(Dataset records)
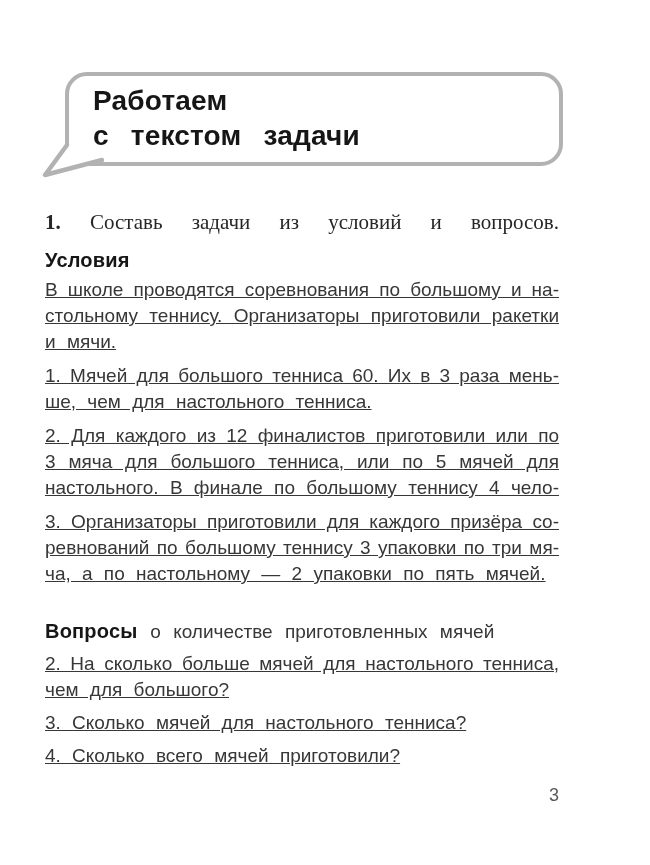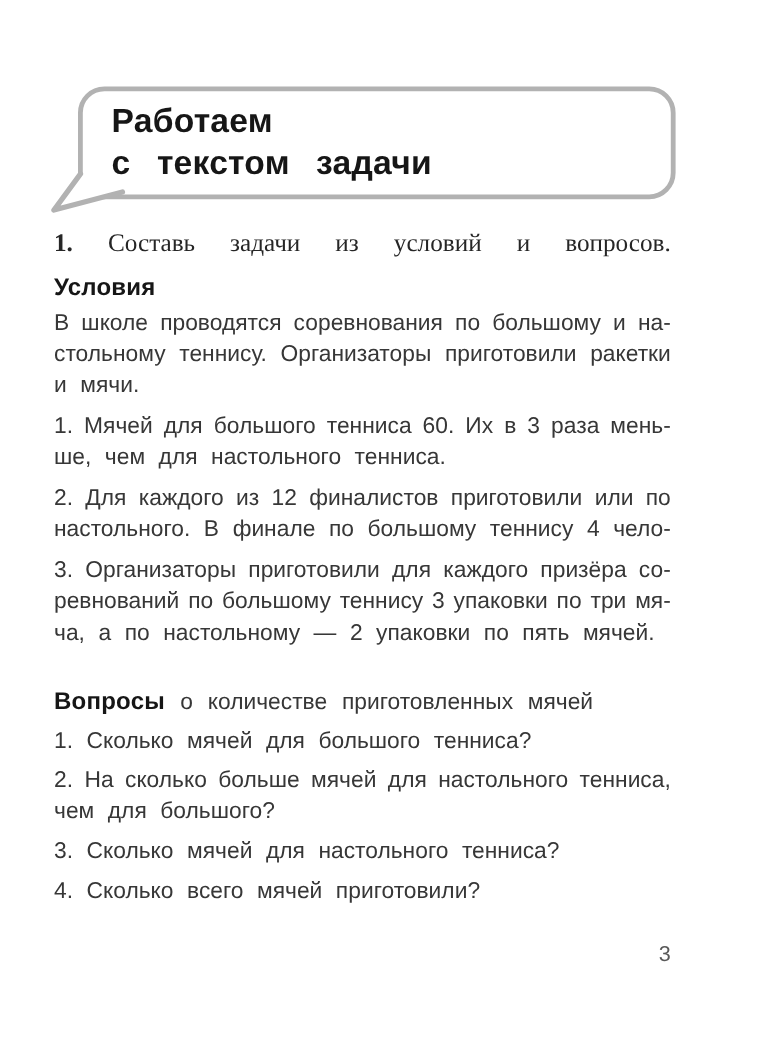--- a/index.html
+++ b/index.html
@@ -52,21 +52,21 @@
     width: 75px; height: 44px;
     pointer-events: none;
   }
 
   
   .tline { text-align: left; }
   .tline.just { text-align: justify; text-align-last: justify; word-spacing: normal; }
   .tline:not(.just) { white-space: nowrap; }
 
   .task {
-    margin-top: 23px;
+    margin-top: 43px;
     font-family: "Liberation Serif", serif;
     font-size: 21px;
     line-height: 27px;
     color: #262626;
     word-spacing: 5px;
   }
   .task b { font-weight: bold; }
 
   .sec-heading {
     margin-top: 12px;
@@ -83,20 +83,21 @@
     letter-spacing: 0;
   }
   .q-heading { margin-top: 32px; word-spacing: 7px; }
 
   .body-par {
     margin-top: 5px;
     font-size: 19px;
     line-height: 26px;
     color: #373737;
     word-spacing: 6px;
+    text-decoration: underline;
   }
   .cond { margin-top: 8px; }
   .q-item { margin-top: 7px; }
   .q-list { margin-top: 3px; }
 
   .page-number {
     position: absolute;
     left: 45px; top: 784px;
     width: 514px;
     text-align: right;
@@ -135,38 +136,36 @@
         <div class="tline">и мячи.</div>
       </div>
 
     <div class="body-par cond">
         <div class="tline just">1. Мячей для большого тенниса 60. Их в 3 раза мень-</div>
         <div class="tline">ше, чем для настольного тенниса.</div>
       </div>
 
     <div class="body-par cond">
         <div class="tline just">2. Для каждого из 12 финалистов приготовили или по</div>
+        <div class="tline just">3 мяча для большого тенниса, или по 5 мячей для</div>
         <div class="tline just">настольного. В финале по большому теннису 4 чело-</div>
       </div>
 
     <div class="body-par cond">
         <div class="tline just">3. Организаторы приготовили для каждого призёра со-</div>
         <div class="tline just">ревнований по большому теннису 3 упаковки по три мя-</div>
         <div class="tline">ча, а по настольному — 2 упаковки по пять мячей.</div>
       </div>
 
     <div class="sec-heading q-heading">
       <span>Вопросы</span>
       <span class="suffix">о количестве приготовленных мячей</span>
     </div>
 
     <div class="q-list">
-      <div class="body-par q-item">
-          <div class="tline">1. Сколько мячей для большого тенниса?</div>
-        </div>
       <div class="body-par q-item">
           <div class="tline just">2. На сколько больше мячей для настольного тенниса,</div>
           <div class="tline">чем для большого?</div>
         </div>
       <div class="body-par q-item">
           <div class="tline">3. Сколько мячей для настольного тенниса?</div>
         </div>
       <div class="body-par q-item">
           <div class="tline">4. Сколько всего мячей приготовили?</div>
         </div>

§ THE PROBLEM
Each line of the records above that includes the string "heading" should be counted. Report the total alone.

§ ANSWER SECTION
3